Friday, 30 June 2017

Roosting Wool Carder Bees

After a warm couple of weeks the temperature dropped suddenly on Tuesday and we've had quite a long of rain. From the conservatory window, I noticed a roosting Wool carder bee (Anthidium manicatum) on a Purple Toadflax flower spike, one of their favourite flowers. As I took a photo I saw there were actually three others roosting nearby, all females. Today it was far too cold for them to be active, so they are braving the weather holding onto the flowers with their jaws, so when the sun shines again they should be ready to feed straight away.
 Although we've had a few poor years for wool carder bees, this year they have come back en force and two males have been defending their territory in the garden.
Spot the roosting bees. A carder bee, Bombus pascuorum, feeds on the flowers unmolested. Bumblebees generate their own body heat and their dense hair coat helps them retain it so they can be active at lower temperatures than the wool carder bees.

Wednesday, 14 June 2017

The cost of long-horned moths long antennae?

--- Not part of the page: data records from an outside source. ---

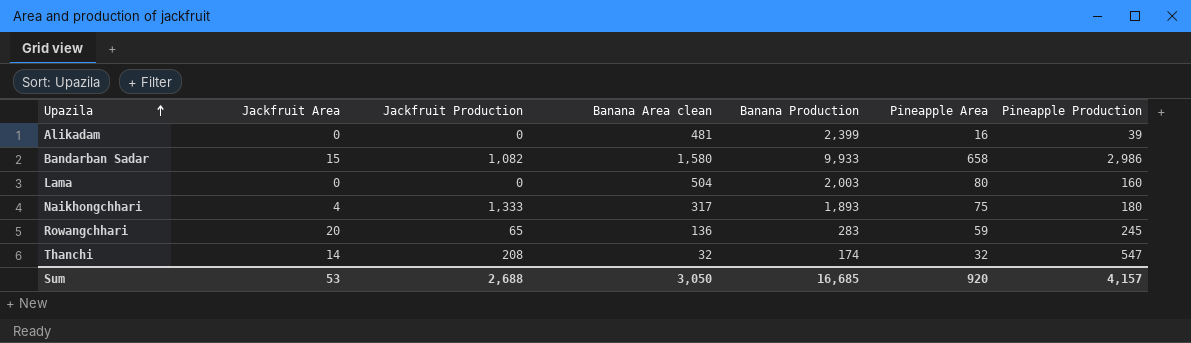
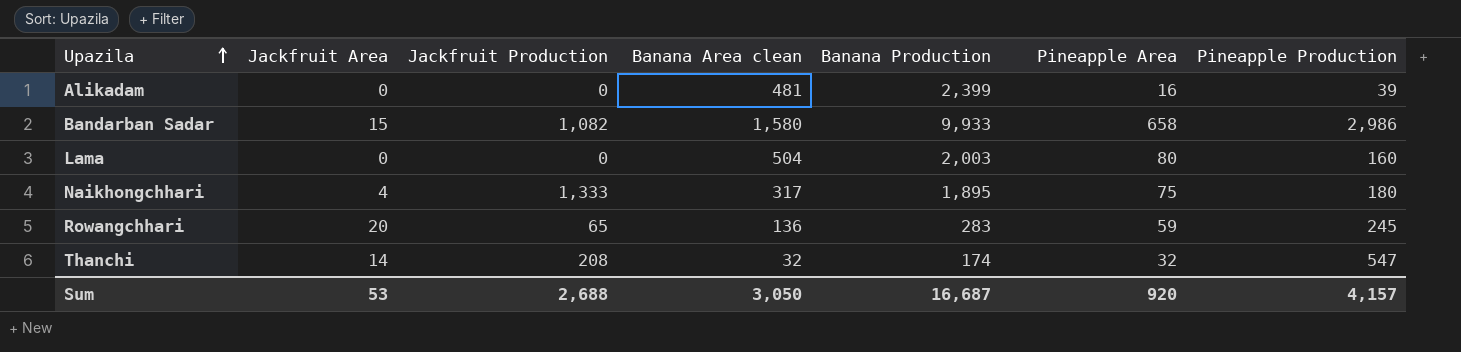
Naikhongchhari | Banana Production: 1,893 -> 1,895
Sum | Banana Production: 16,685 -> 16,687

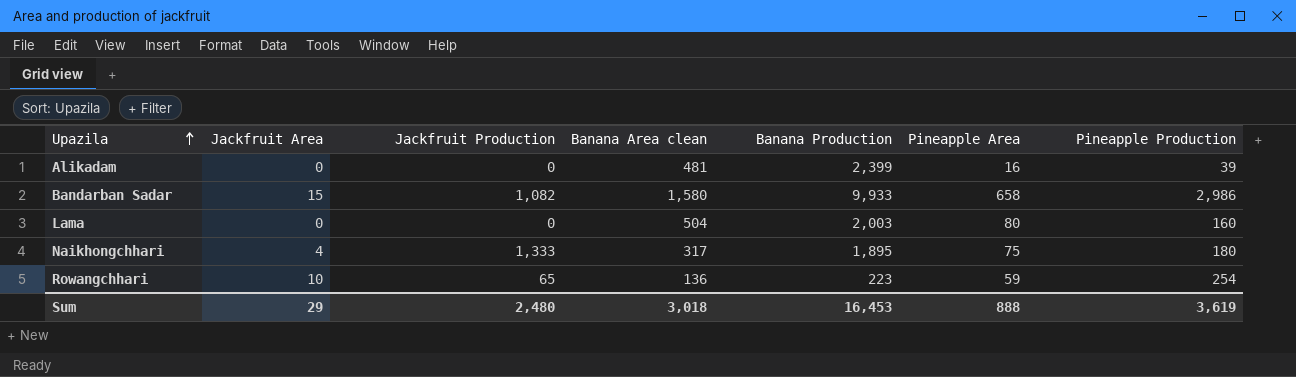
row Thanchi: 14 | 208 | 32 | 174 | 32 | 547 -> none
Rowangchhari | Jackfruit Area: 20 -> 10
Rowangchhari | Banana Production: 283 -> 223
Rowangchhari | Pineapple Production: 245 -> 254
Sum | Jackfruit Area: 53 -> 29
Sum | Jackfruit Production: 2,688 -> 2,480
Sum | Banana Area clean: 3,050 -> 3,018
Sum | Banana Production: 16,687 -> 16,453
Sum | Pineapple Area: 920 -> 888
Sum | Pineapple Production: 4,157 -> 3,619

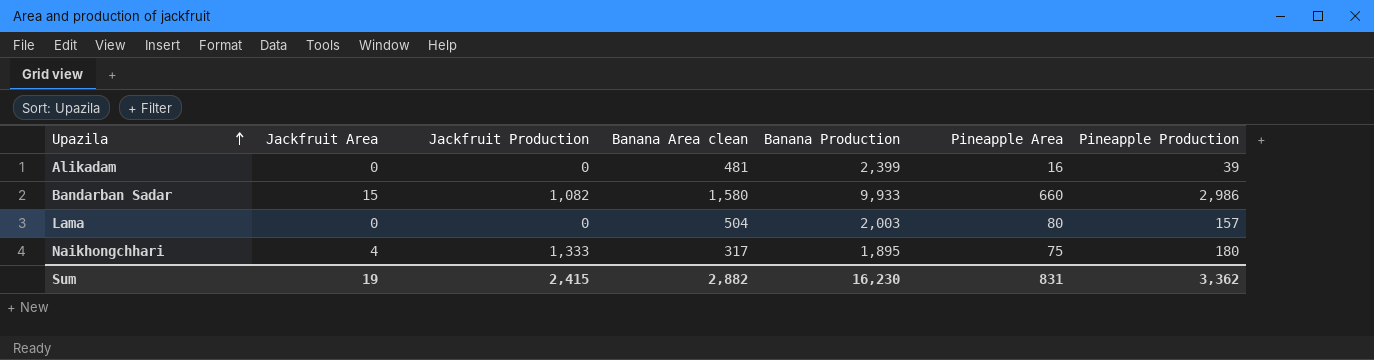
row Rowangchhari: 10 | 65 | 136 | 223 | 59 | 254 -> none
Bandarban Sadar | Pineapple Area: 658 -> 660
Lama | Pineapple Production: 160 -> 157
Sum | Jackfruit Area: 29 -> 19
Sum | Jackfruit Production: 2,480 -> 2,415
Sum | Banana Area clean: 3,018 -> 2,882
Sum | Banana Production: 16,453 -> 16,230
Sum | Pineapple Area: 888 -> 831
Sum | Pineapple Production: 3,619 -> 3,362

As I walked past the university woodland area, in the usual clearing, a swarm of 7-8 Yellow-barred Long-horn moths, Nemophora degeerella in their bobbing flight. A few other males sat on the leaves facing the swarm. I searched for females to no avail, but something caught my eye, a male that had been caught in a spider web by his antennae (top shot), still alive, but kicking hopelessly. I have covered these moths in previous posts, the extraordinary antennae of their names only applies to males: the females have a much shorter antennae. This sexual dimorphism suggests that the male's antennae have evolved in response to sexual selection, possibly in relation to pheromone detection by males.
Two males rest on leaves (1/06/2017).

The evolution of exaggerated sexually-selected traits often is accompanied by costs and in the case of these moths, increased predation risk is a likely prize the males are paying for their oversized antennae.
A large swarm of long horned moths on 1/06/17.